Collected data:
'''
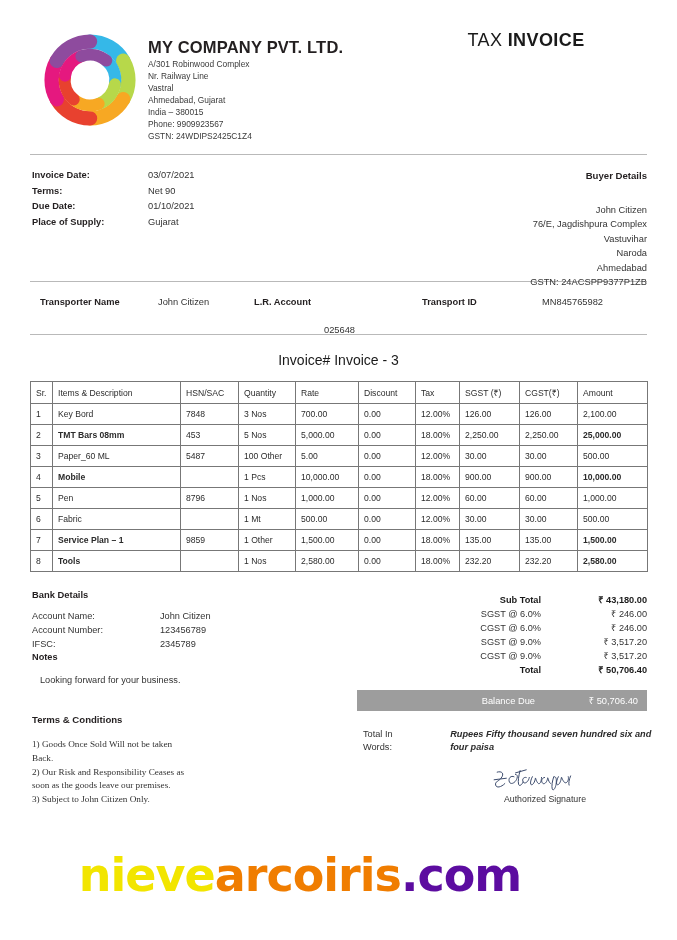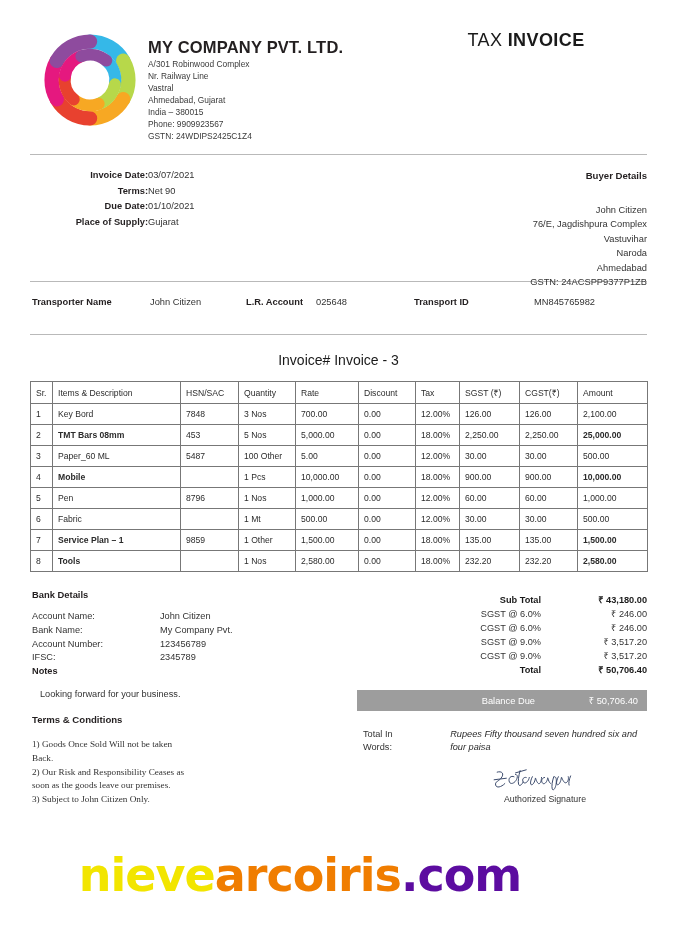--- a/index.html
+++ b/index.html
@@ -42,39 +42,39 @@
   .tax-invoice b { font-weight: bold; }
 
   
   .rule {
     position: absolute; left: 30px; width: 617px;
     height: 1px; background: #b9b9b9;
   }
 
   
   .meta { position: absolute; left: 32px; top: 170px; font-size: 9.3px; }
-  .meta-row { display: flex; margin-bottom: 5.5px; text-align: right; }
+  .meta-row { display: flex; margin-bottom: 5.5px; }
   .meta-label { width: 116px; font-weight: bold; color: #231f20; }
   .meta-value { color: #333; }
 
   .buyer { position: absolute; right: 30px; top: 170px; text-align: right; font-size: 9.3px; }
   .buyer-title { font-weight: bold; font-size: 9.6px; margin-bottom: 22px; }
   .buyer-line { line-height: 1.55; color: #333; }
 
   
   .transport {
-    position: absolute; left: 32px; top: 297px; width: 615px;
+    position: absolute; left: 40px; top: 297px; width: 615px;
     font-size: 9.3px; display: flex; align-items: flex-start;
   }
   .tp-label { font-weight: bold; color: #231f20; }
   .tp-val { color: #333; }
   .tp-c1 { width: 118px; }
   .tp-c2 { width: 96px; }
   .tp-c3 { width: 78px; }
-  .tp-c4 { width: 90px; }
+  .tp-c4 { width: 90px; margin-top: 28px; }
   .tp-c5 { width: 120px; }
 
   
   .inv-title {
     position: absolute; left: 0; top: 352px; width: 677px;
     text-align: center; font-size: 14px; font-weight: normal; color: #1a1a1a;
   }
 
   
   .items {
@@ -130,21 +130,21 @@
   .balance-bar {
     position: absolute; left: 357px; top: 690px; width: 290px; height: 21px;
     background: #9d9d9d; color: #ffffff;
     display: flex; align-items: center; font-size: 9.3px;
   }
   .bal-label { flex: 1; text-align: right; padding-right: 20px; }
   .bal-value { width: 92px; text-align: right; padding-right: 9px; }
 
   .words { position: absolute; left: 363px; top: 728px; width: 290px; display: flex; font-size: 9.2px; }
   .words-k { width: 55px; line-height: 1.45; color: #333; }
-  .words-v { width: 218px; font-style: italic; font-weight: normal; line-height: 1.45; color: #2b2b2b; margin-left: 36px; }
+  .words-v { width: 218px; font-style: italic; font-weight: bold; line-height: 1.45; color: #2b2b2b; margin-left: 36px; }
 
   .sign { position: absolute; left: 440px; top: 766px; width: 210px; text-align: center; }
   .sign-img { height: 26px; display: block; margin: 0 auto; }
   .sign-label { font-size: 8.8px; color: #333; margin-top: 2px; }
 
   
   .watermark {
     position: absolute; left: 0; top: 848px; width: 600px;
     text-align: center;
     font-family: "DejaVu Sans", sans-serif;
@@ -370,24 +370,20 @@
       </tbody>
   </table>
 
   <div class="bank">
     <div class="bank-title">Bank Details</div>
     <div class="bank-row">
       <div class="bank-k">Account Name:</div>
       <div class="bank-v">John Citizen</div>
     </div>
     <div class="bank-row">
-      <div class="bank-k">Bank Name:</div>
-      <div class="bank-v">My Company Pvt.</div>
-    </div>
-    <div class="bank-row">
       <div class="bank-k">Account Number:</div>
       <div class="bank-v">123456789</div>
     </div>
     <div class="bank-row">
       <div class="bank-k">IFSC:</div>
       <div class="bank-v">2345789</div>
     </div>
     <div class="notes-title">Notes</div>
     <div class="notes-body">Looking forward for your business.</div>
   </div>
'''
— Problem details —
The entries above need to be repeated word for word, minus their pictures.

— Solved exercise —
--- a/index.html
+++ b/index.html
@@ -42,39 +42,39 @@
   .tax-invoice b { font-weight: bold; }
 
   
   .rule {
     position: absolute; left: 30px; width: 617px;
     height: 1px; background: #b9b9b9;
   }
 
   
   .meta { position: absolute; left: 32px; top: 170px; font-size: 9.3px; }
-  .meta-row { display: flex; margin-bottom: 5.5px; text-align: right; }
+  .meta-row { display: flex; margin-bottom: 5.5px; }
   .meta-label { width: 116px; font-weight: bold; color: #231f20; }
   .meta-value { color: #333; }
 
   .buyer { position: absolute; right: 30px; top: 170px; text-align: right; font-size: 9.3px; }
   .buyer-title { font-weight: bold; font-size: 9.6px; margin-bottom: 22px; }
   .buyer-line { line-height: 1.55; color: #333; }
 
   
   .transport {
-    position: absolute; left: 32px; top: 297px; width: 615px;
+    position: absolute; left: 40px; top: 297px; width: 615px;
     font-size: 9.3px; display: flex; align-items: flex-start;
   }
   .tp-label { font-weight: bold; color: #231f20; }
   .tp-val { color: #333; }
   .tp-c1 { width: 118px; }
   .tp-c2 { width: 96px; }
   .tp-c3 { width: 78px; }
-  .tp-c4 { width: 90px; }
+  .tp-c4 { width: 90px; margin-top: 28px; }
   .tp-c5 { width: 120px; }
 
   
   .inv-title {
     position: absolute; left: 0; top: 352px; width: 677px;
     text-align: center; font-size: 14px; font-weight: normal; color: #1a1a1a;
   }
 
   
   .items {
@@ -130,21 +130,21 @@
   .balance-bar {
     position: absolute; left: 357px; top: 690px; width: 290px; height: 21px;
     background: #9d9d9d; color: #ffffff;
     display: flex; align-items: center; font-size: 9.3px;
   }
   .bal-label { flex: 1; text-align: right; padding-right: 20px; }
   .bal-value { width: 92px; text-align: right; padding-right: 9px; }
 
   .words { position: absolute; left: 363px; top: 728px; width: 290px; display: flex; font-size: 9.2px; }
   .words-k { width: 55px; line-height: 1.45; color: #333; }
-  .words-v { width: 218px; font-style: italic; font-weight: normal; line-height: 1.45; color: #2b2b2b; margin-left: 36px; }
+  .words-v { width: 218px; font-style: italic; font-weight: bold; line-height: 1.45; color: #2b2b2b; margin-left: 36px; }
 
   .sign { position: absolute; left: 440px; top: 766px; width: 210px; text-align: center; }
   .sign-img { height: 26px; display: block; margin: 0 auto; }
   .sign-label { font-size: 8.8px; color: #333; margin-top: 2px; }
 
   
   .watermark {
     position: absolute; left: 0; top: 848px; width: 600px;
     text-align: center;
     font-family: "DejaVu Sans", sans-serif;
@@ -370,24 +370,20 @@
       </tbody>
   </table>
 
   <div class="bank">
     <div class="bank-title">Bank Details</div>
     <div class="bank-row">
       <div class="bank-k">Account Name:</div>
       <div class="bank-v">John Citizen</div>
     </div>
     <div class="bank-row">
-      <div class="bank-k">Bank Name:</div>
-      <div class="bank-v">My Company Pvt.</div>
-    </div>
-    <div class="bank-row">
       <div class="bank-k">Account Number:</div>
       <div class="bank-v">123456789</div>
     </div>
     <div class="bank-row">
       <div class="bank-k">IFSC:</div>
       <div class="bank-v">2345789</div>
     </div>
     <div class="notes-title">Notes</div>
     <div class="notes-body">Looking forward for your business.</div>
   </div>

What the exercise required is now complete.